McReynolds v. Richards-Cantave, 588 F.3d 790, 804 (2d Cir. 2009) (quoting City of Detroit v. Grinnell Corp., 495 F.2d 448, 463 (2d Cir. 1974), abrogated on other grounds by Goldberger v. Integrated Res., Inc., 209 F.3d 43 (2d Cir. 2000)).

APPLICATION

I.Requirements for Class Certification

In the Preliminary Approval Order entered by the court on May 31, 2011, the court certified the class for settlement purposes only. Before doing so, the court was satisfied that the Settlement Class as defined met the requirements for class certification pursuant to Rule 23(a) and (b).

a.Rule 23(a) Requirements

i.Numerosity

The Joint Motion for Preliminary Approval for Class Action initially stated that the number of class members was 3,201. Some of those names were later discovered to have been included on the list in error. After the erroneously included names and addresses were removed from the class list, the number of individuals properly within the Settlement Class and eligible to return the claim forms totals 2,682. This more than satisfies the requirement of numerosity.

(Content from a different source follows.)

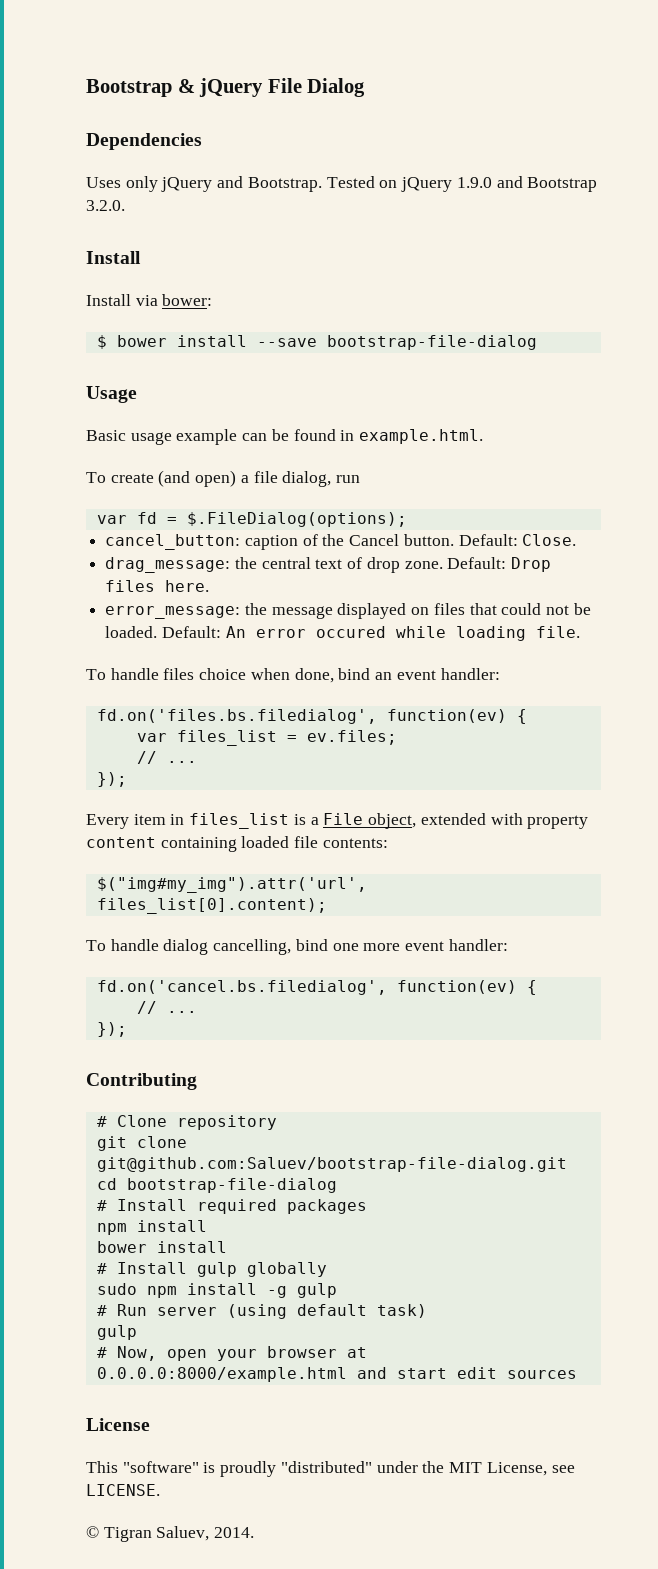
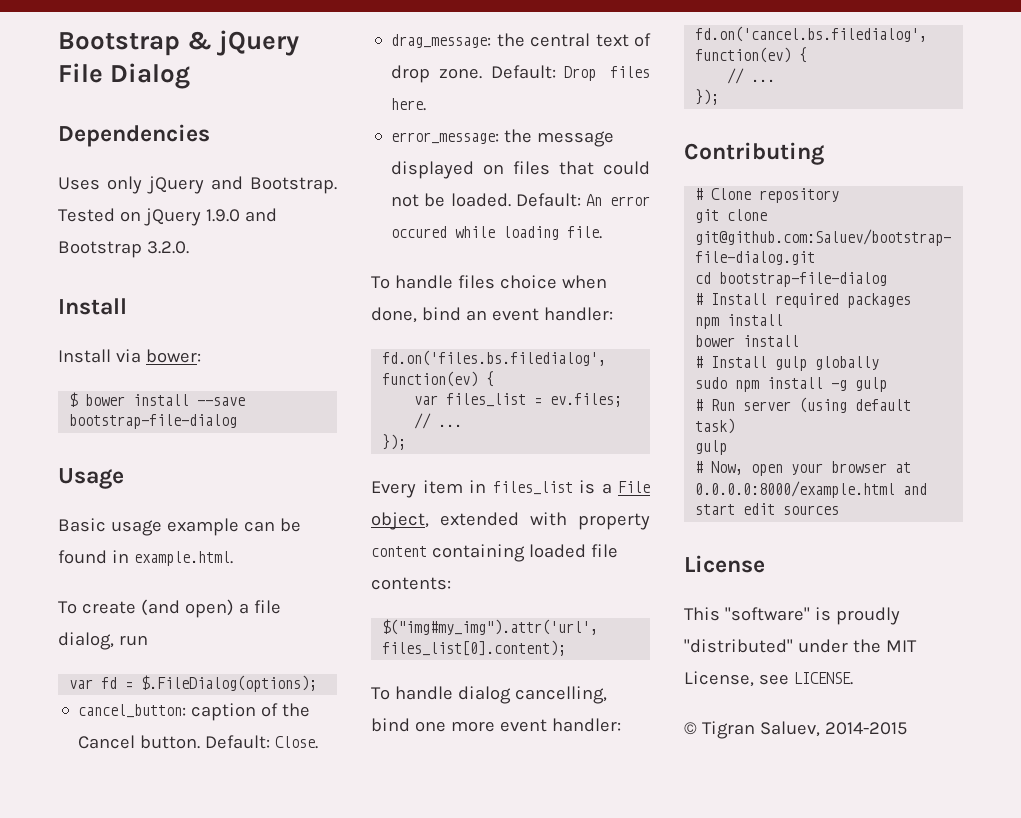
[214,1527,255,1538] 2014. -> [824,722,907,735] 2014-2015

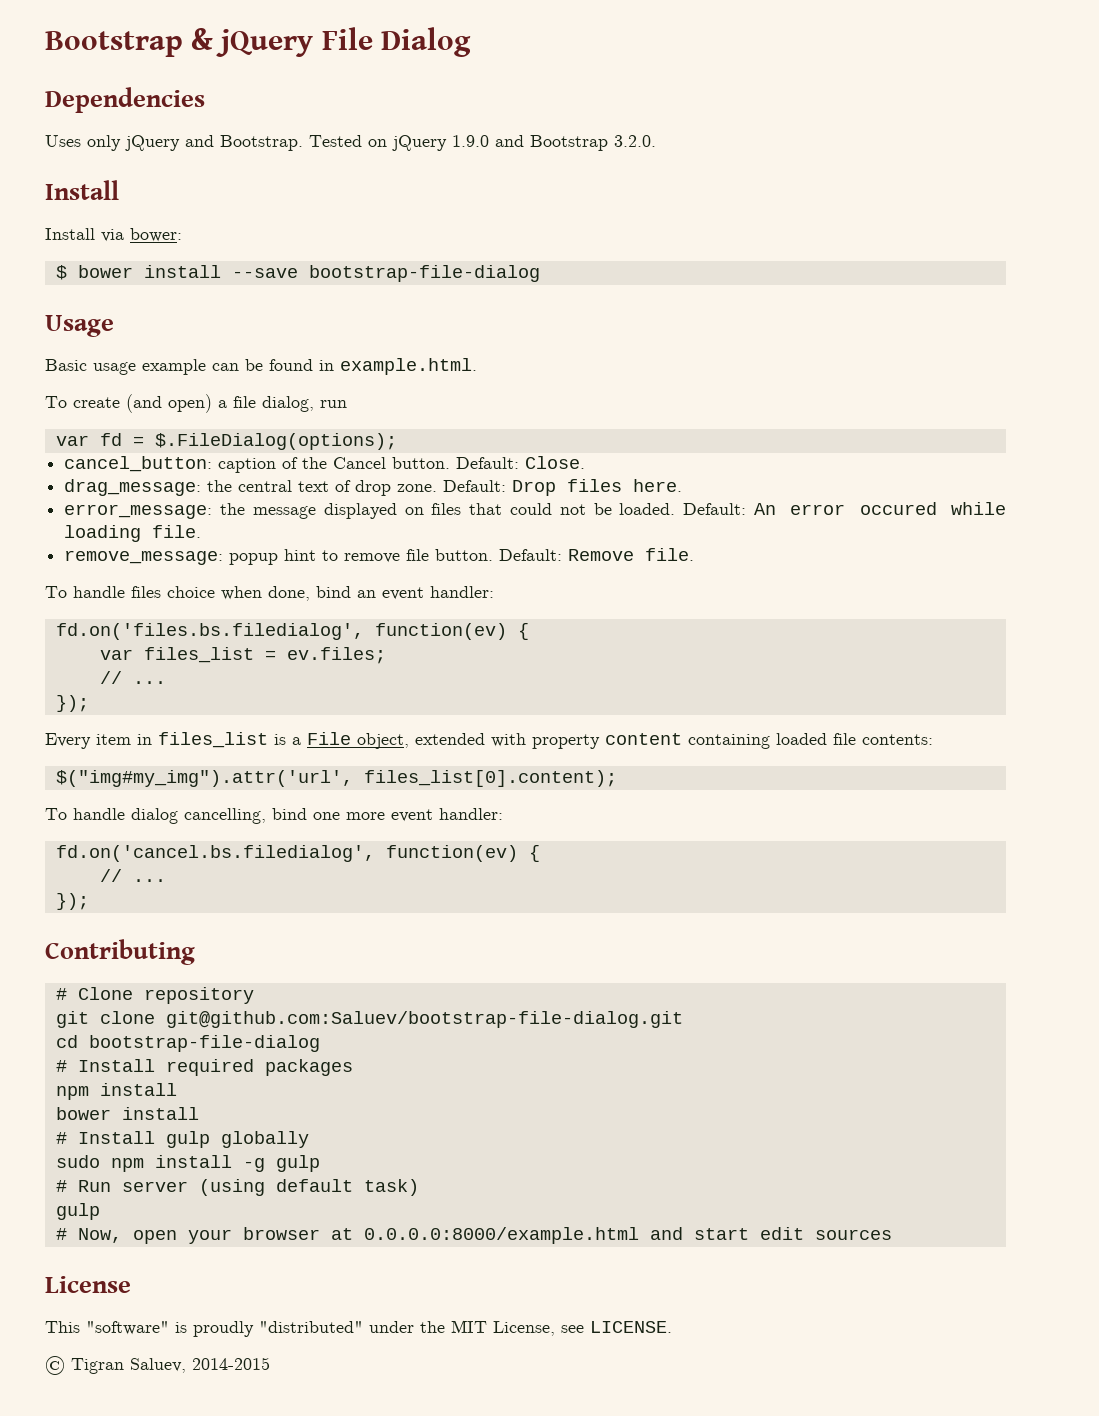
(603, 232) none -> [64,548,695,565] // remove_message: popup hint to remove file button. Default: Remove file.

ii.Common Questions of Fact or Law

Commonality is satisfied "if plaintiffs' grievances share a common question of law or fact." Marisol A. v. Giuliani, 126 F.3d 372, 376 (2d Cir. 1997). The central issues in this case are whether the defendant mailed substantially similar or materially identical letters and whether those letters violated the FDCPA. These issues are common to all members of the Settlement Class.

iii.Typicality

Typicality is satisfied when "each class member's claim arises from the same course of events and each class member makes similar legal arguments to prove the defendant's liability." Robidoux v. Celani, 987 F.2d 931, 936 (2d. Cir. 1993) (citations omitted). "When it is alleged that the same unlawful conduct was directed at or affected both the named plaintiff and the class sought to be represented, the typicality requirement is usually met irrespective of minor variations in the fact patterns underlying the individual claims." Id. at 936-37 (citations omitted). Here, all the alleged members' claims arose out of identical or substantially similar letters, resulting in the same alleged violations of the FDCPA implicated for each class member. Thus, Garland's claims and defenses are typical of the class.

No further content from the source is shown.